Surprised, she said, “Tonsils?” Then added, “I have you down for a Barium Enema” I was thinking, “wrong end” and said, “No, I think it’s supposed to be a Barium swallow test looking for pouches in my neck”. It turns out, the poor older gentleman in the waiting room was supposed to be “cheeks up” not me. So I was given the Barium orally, that vile, chalky white liquid, had the x-ray and got out of there. So I figured great, what else can go wrong?
I’m in a ward because they didn’t have any private or semi-private rooms available. There was only one person in the room with me, a woman about my age who was obviously knocking on deaths door. She was in terrible pain, singing a mournful tune with a chorus that went on and on. Cancer I thought, what else could be so awful? She was wheeled in a couple of hours after I arrived and the nurses checked on her constantly, so it had to be bad, very bad. The woman was too ill to press the button for help, so several times I paged the nurses to come in to clean up after the latest wave of nausea. They left her a bed pan but she would miss it every time sending a shower of blood all over the floor. The spray of red contrasted the pale green tiles; it looked like a crime scene of a brutal murder. The nurses would come in, pull the privacy sheet, clean her up and take away the soiled bed linens and Johnny shirt.
Around the fourth time she was sick, I went out to the nurse’s station to tell them their services were needed once again and with the gravest of looks I asked if she was dying, after all I should know being in the room with her, what if she croaked right in front of me? The nurse sort of smirked, and explained that no she wasn’t dying, she had her tonsils out this morning.
I never saw that coming and the look on my face must have been precious.

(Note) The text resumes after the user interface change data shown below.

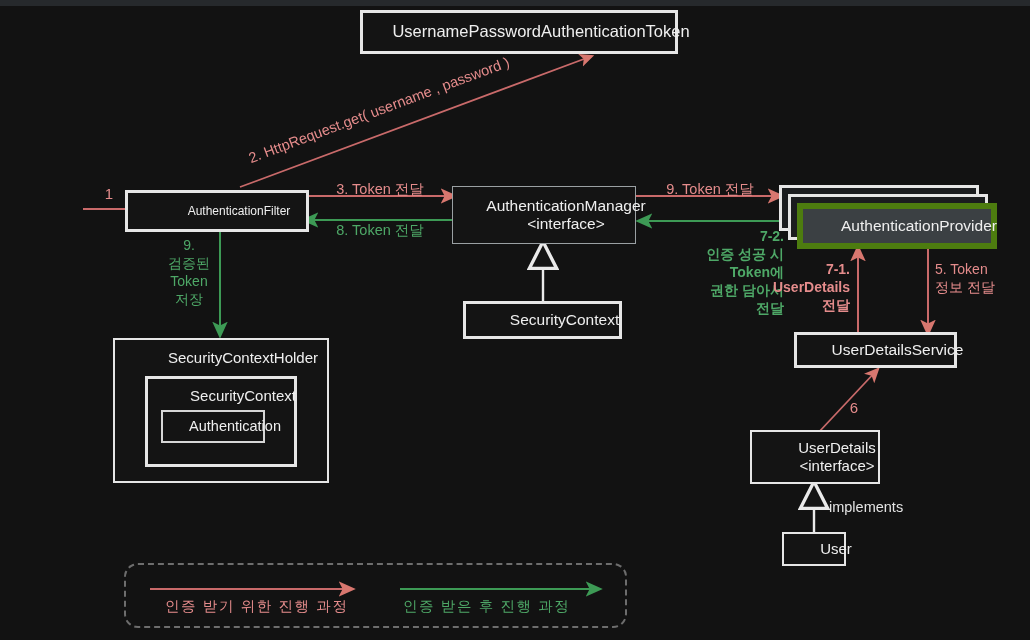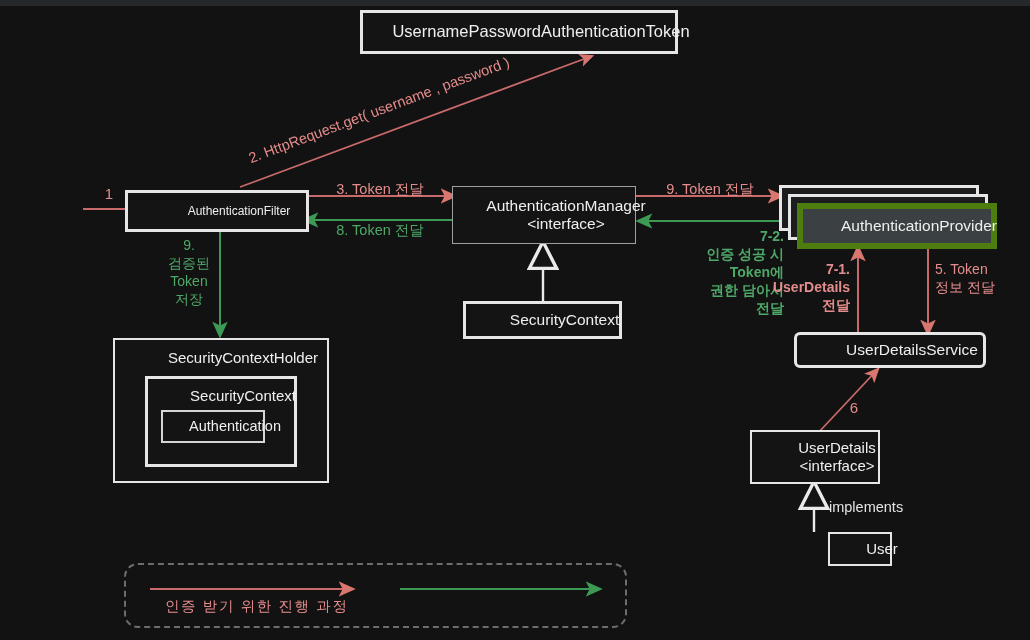"UserDetailsService" div.box { border-radius: 6px -> none; width: 192px -> 163px }
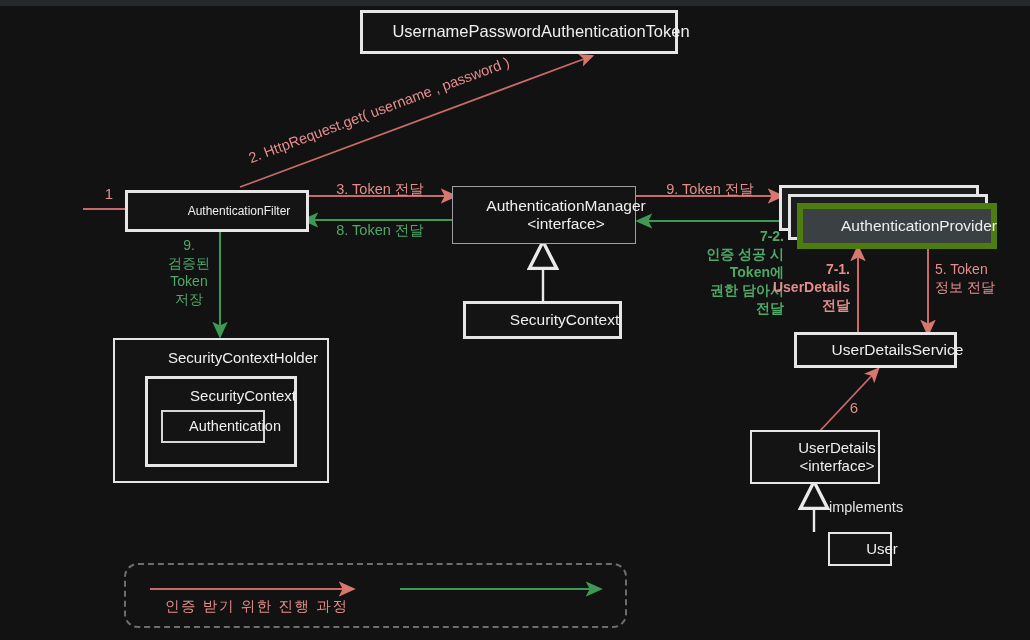"User" div.box { left: 828px -> 782px }
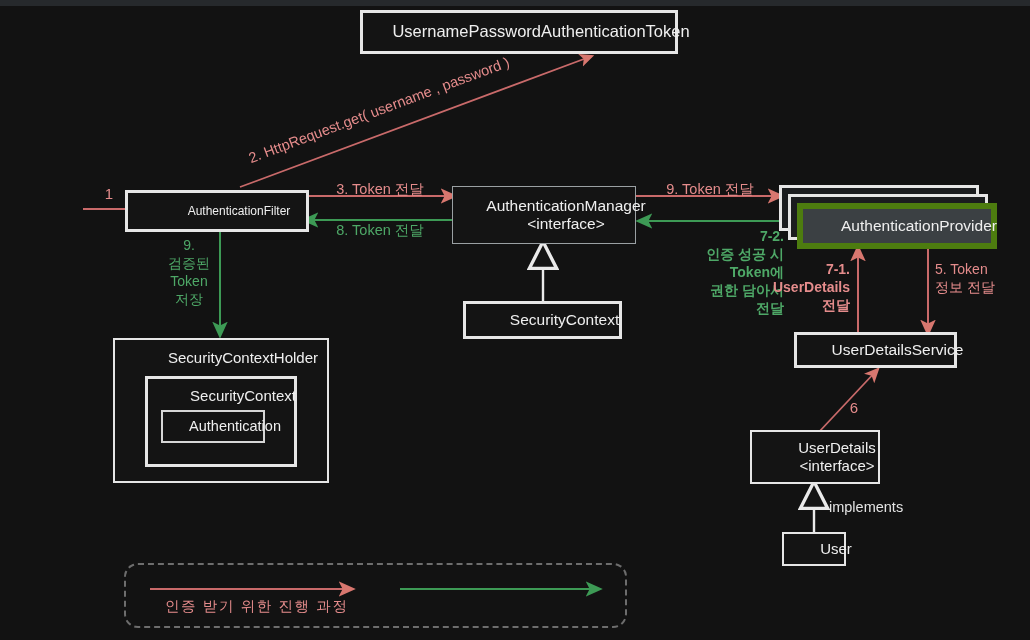"인증 받은 후 진행 과정" div.legend-label { html: none -> <div>인증 받은 후 진행 과정</div> }
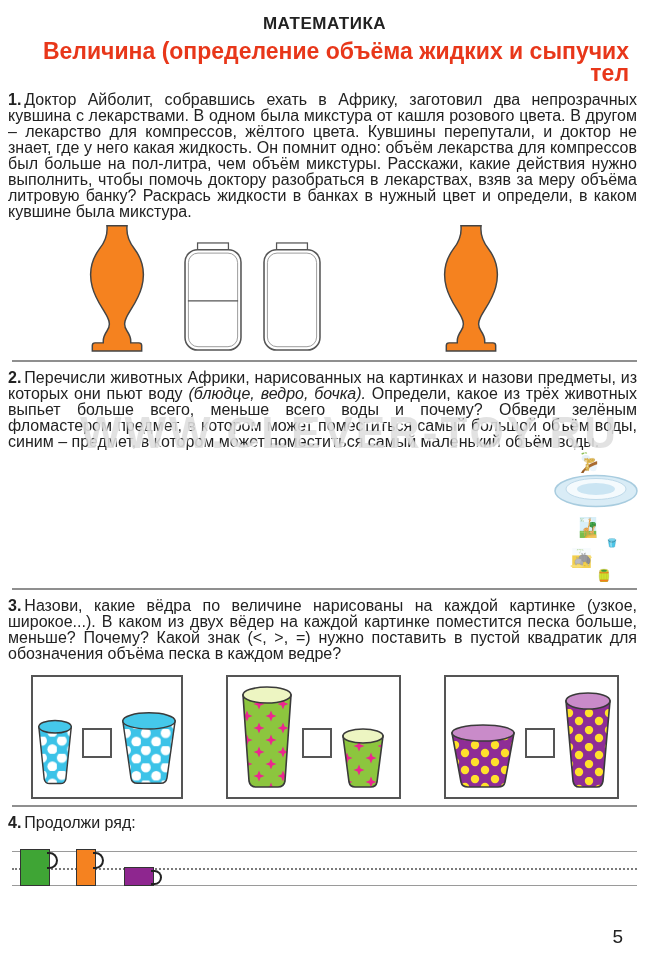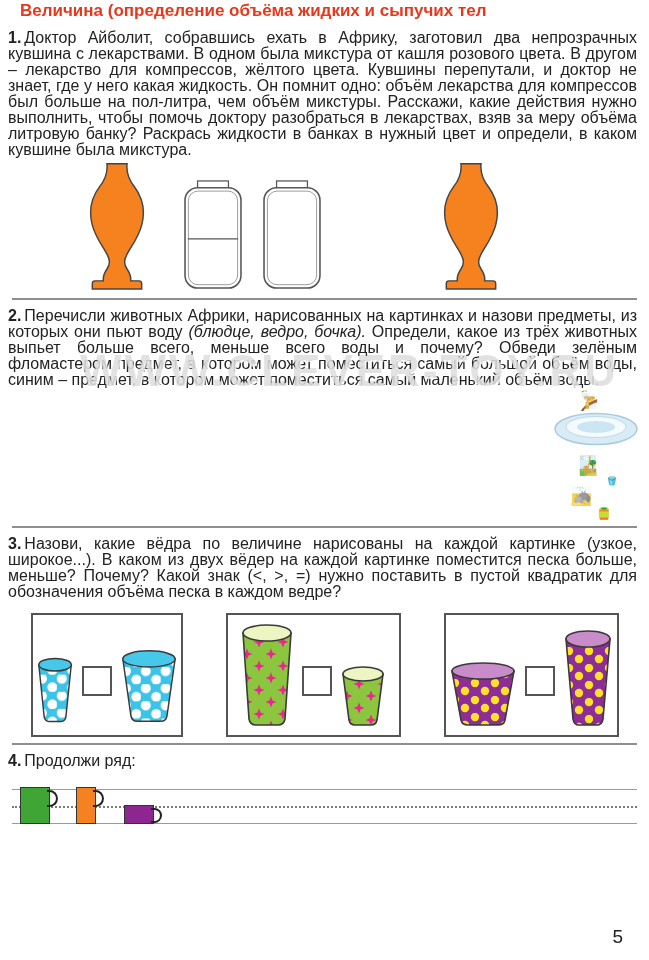"МАТЕМАТИКА" div.header { html: none -> <div>МАТЕМАТИКА</div> }
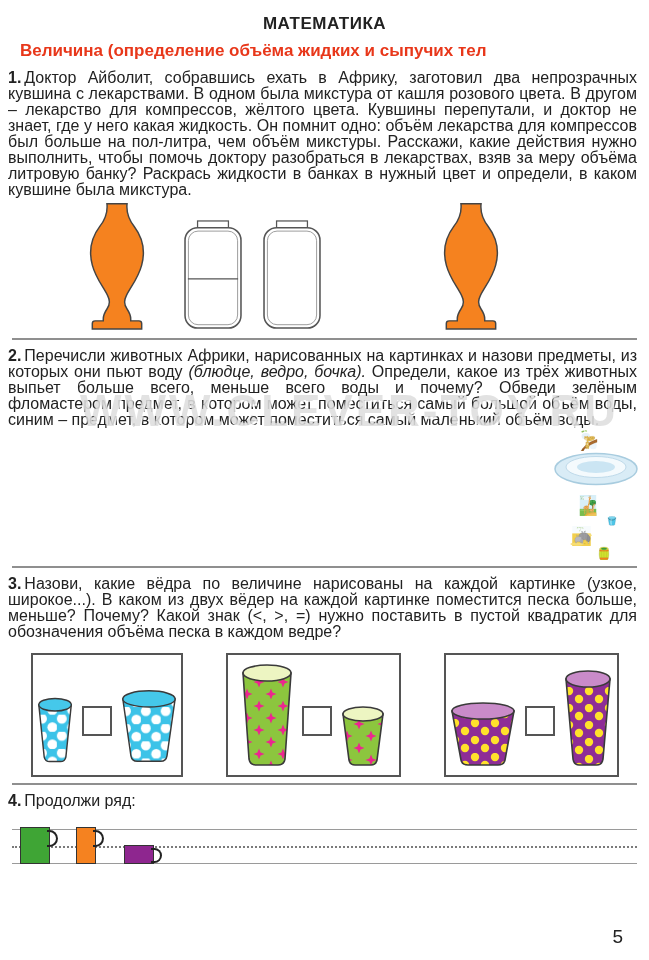"Величина (определение объёма жидких и" .subtitle { font-size: 17px -> 23px; text-align: left -> right }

She explained that adults suffer more than children who seem to breeze the procedure.
Well that was eye opening and a cause for concern. Not only did I not want to suffer, I sure as heck didn’t want be emptying bloody stomach contents all over myself. I was determined that this wouldn’t happen to me. The woman obviously was a wimp with no tolerance for pain, whereas I was known as a rock. I had a 12 lb. baby that was like passing a watermelon through a straw but felt no worse that the cramps of diarrhea. I reportedly sang in the delivery room, surely I could manage a little bitty operation for tonsils, the removal a small piece of skin hanging in the back of my throat. Really lady, have a bit of pride.
So the next morning they wheeled me into the operating room and the anesthesiologist started knocking me out. I was counting backwards from a hundred when my world turned black and I was gone. The operation was uneventful, my tonsils apparently were so far gone they all but fell away from the scalpel. Rotten was the word they used. Good news I thought, at least now my breath would be fresher…they hadn’t found any pouches so the only olfactory offender was the tonsils
I was wheeled back to my room. The other woman had been released so I was alone, except for the boyfriend I was seeing at the time who was there for moral support; another reason to hold it together. Unfortunately, it didn’t take long for the nausea to hit. You must swallow a lot of blood during surgery that upsets the tummy and is catapulted out with projectile vengeance. My boyfriend held my hair back so I could let it fly into the pan. I was only physically sick a couple of times, but it sure was violent. There might have been moaning but at least I had better aim so I didn’t have to wear it. I know one thing; I wasn’t offered any ice-cream.